5. Supabase (OSS Infrastructure)
Model: Open source Firebase alternative with cloud hosting Revenue: $70M ARR (2025), up from $30M (2024) - 250% YoY growth Valuation: $5B (Sept 2025), up from $2B (2024) Funding: Venture-backed Team: 120 employees, remote-first with many ex-founders
Business Model
Freemium SaaS built on Postgres:
- Free Tier: 50K MAU, 500MB database
- Pro: $25/month for 100K MAU, 8GB database (+ usage-based billing)
- Team: $599/month (SSO, SOC 2, compliance)
- Enterprise: Custom pricing for scale
Pricing Philosophy
Predictable vs Operational Costs:
- Charges based on database size, bandwidth, MAUs
- NOT per read/write/delete (unlike Firebase)
- Makes costs predictable as apps scale
Revenue Model
Network Effects:
“The more developers who adopt the open-source core, the more enterprises are incentivized to pay for premium features and support.”
Open Source as Moat:
- Fully OSS core (Postgres, auth, storage, APIs)
- Enterprises trust it because they can self-host if needed
- Reduces vendor lock-in fears
Growth Strategy
- Developer community adopts OSS for MVPs
- Startups graduate to paid tiers as they scale
- Enterprises choose Supabase for data portability
- Network effects compound with more integrations
Founder Philosophy (Paul Copplestone)
Contrarian Bets:
- Bet on Postgres (not NoSQL)
- Bet on data portability (not lock-in)
- Bet on remote-first (hired ex-founders)

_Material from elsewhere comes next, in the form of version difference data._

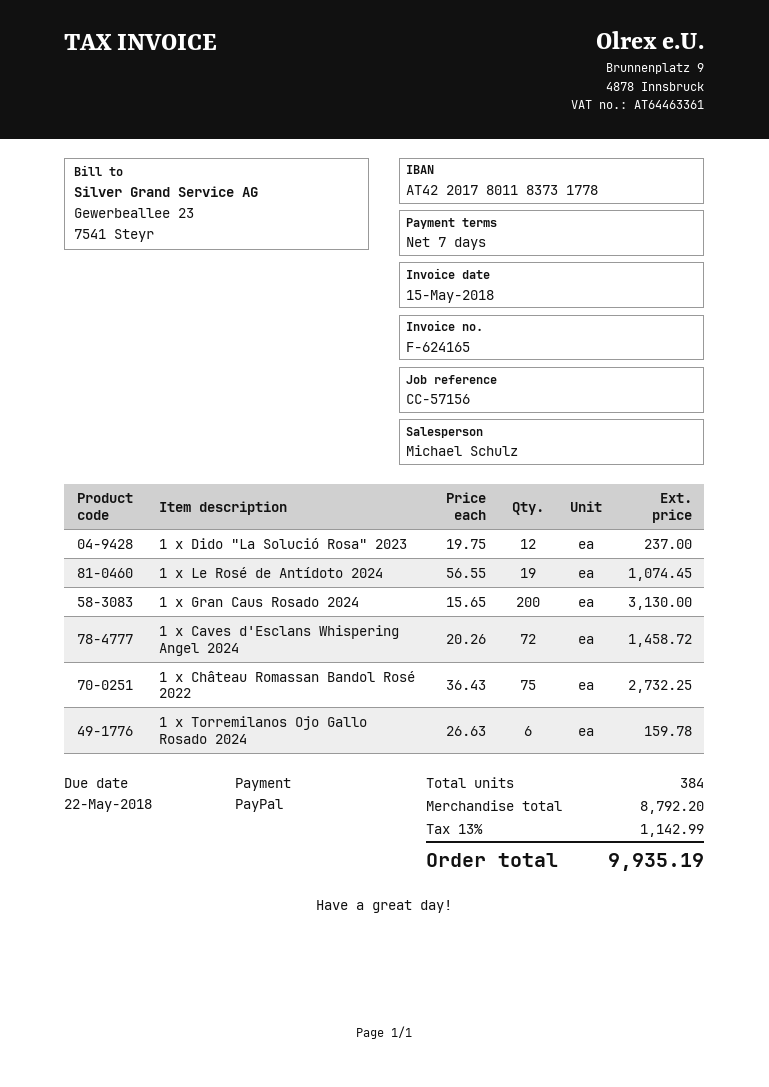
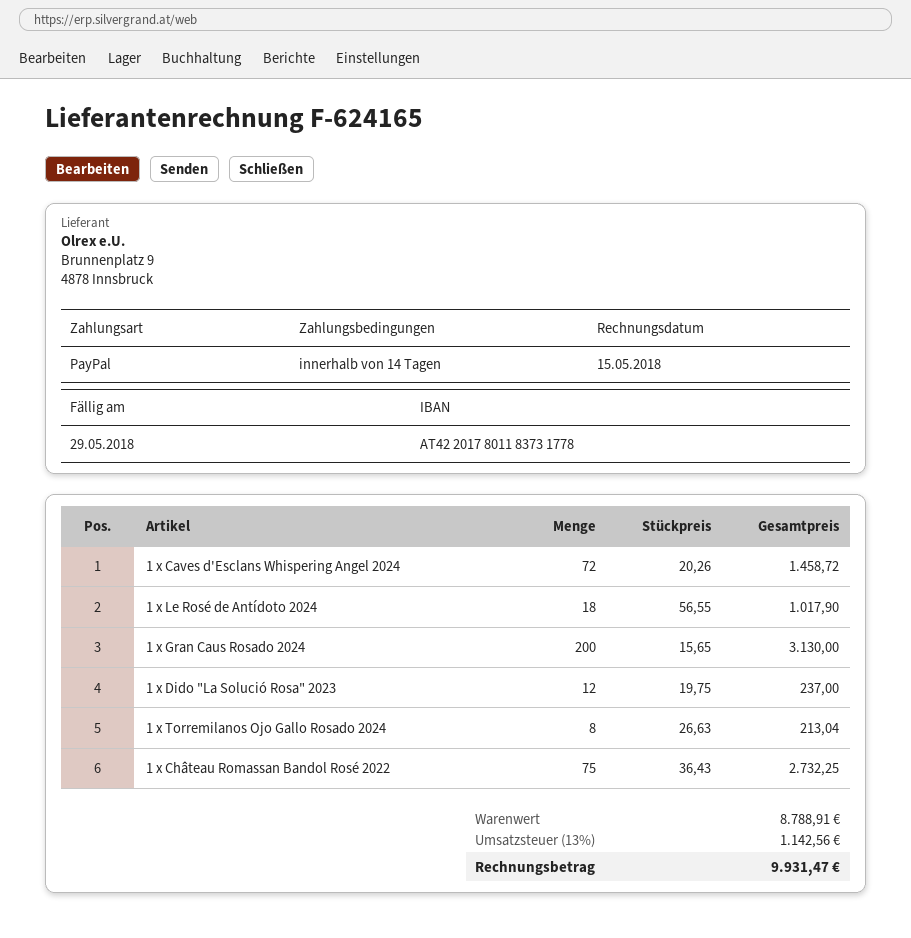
payment terms: 7 days -> 14 days
due date: 2018-05-22 -> 2018-05-29
1 x Le Rosé de Antídoto 2024: 19 x 56.55 = 1074.45 -> 18 x 56.55 = 1017.90
1 x Torremilanos Ojo Gallo Rosado 2024: 6 x 26.63 = 159.78 -> 8 x 26.63 = 213.04
subtotal: 8792.20 -> 8788.91
tax: 13% = 1142.99 -> 13% = 1142.56
total: 9935.19 -> 9931.47

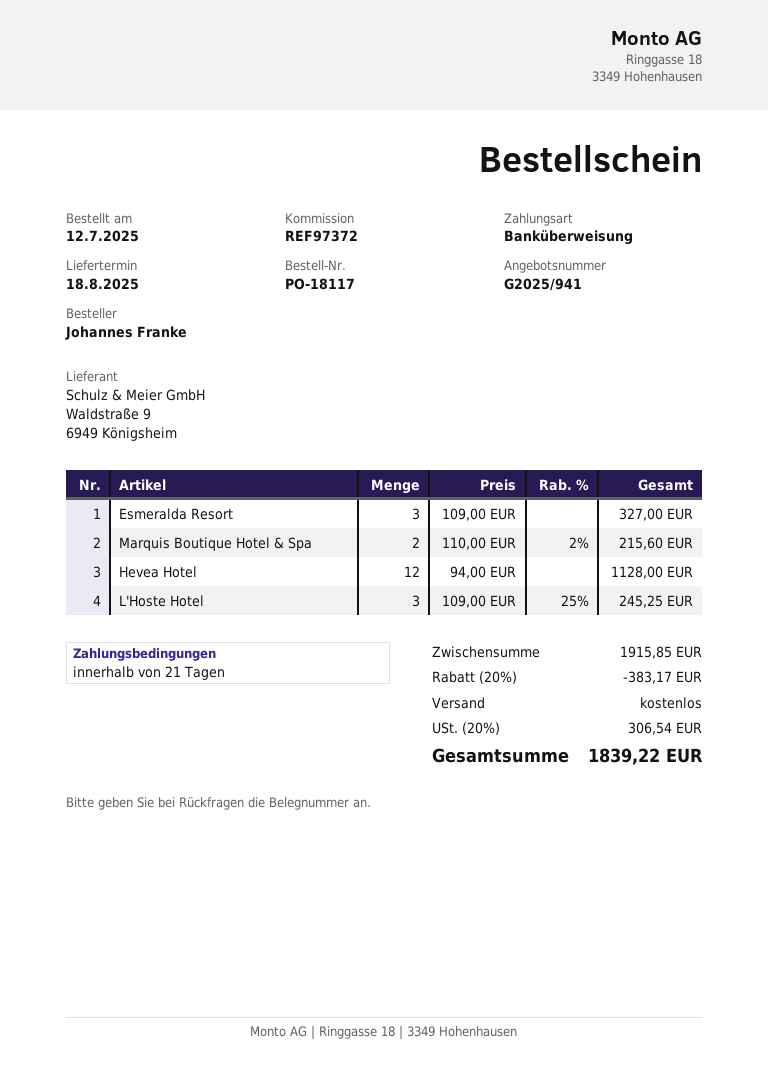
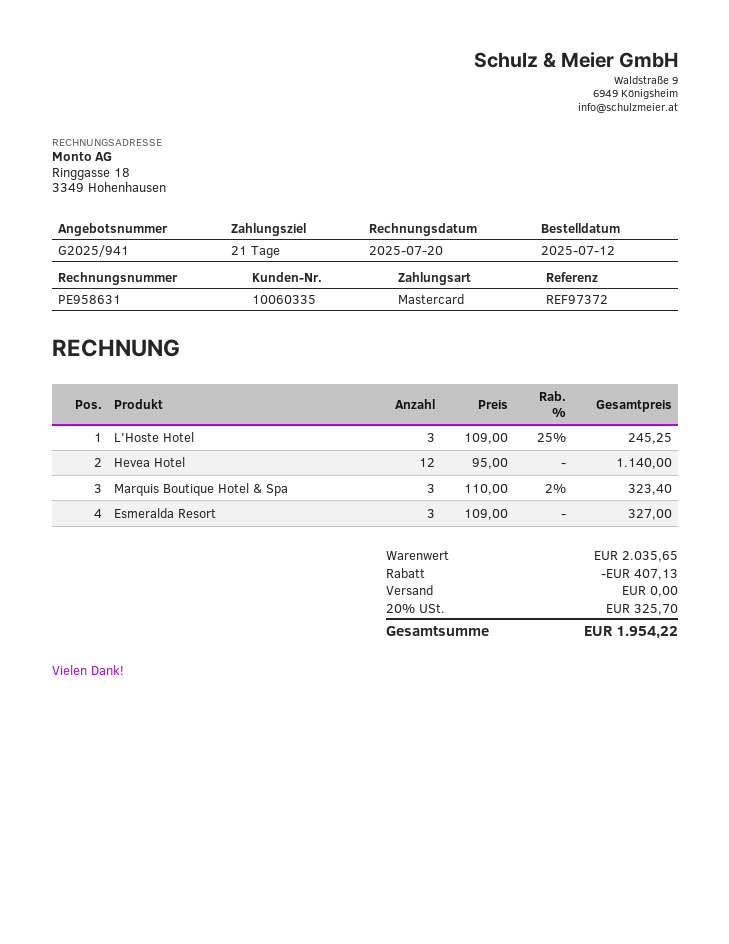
payment method: bank transfer -> Mastercard
Marquis Boutique Hotel & Spa: 2 x 110.00 - 2% = 215.60 -> 3 x 110.00 - 2% = 323.40
Hevea Hotel: 12 x 94.00 = 1128.00 -> 12 x 95.00 = 1140.00
subtotal: 1915.85 -> 2035.65
discount: 383.17 -> 407.13
tax: 20% = 306.54 -> 20% = 325.70
total: 1839.22 -> 1954.22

On “Playing Startup” vs Strategy:
“The difference between playing startup and strategy is whether you’re optimizing for vanity metrics or building something defensible.”
Key Insights
- OSS infrastructure attracts developers, converts to enterprise
- Data portability is a feature, not a bug
- Postgres commitment differentiated from Firebase
- 250% growth shows OSS can scale massively
Stats: ARR grew from $20M → $30M → $70M in 12 months. Valuation: $900M → $2B → $5B in similar timeframe.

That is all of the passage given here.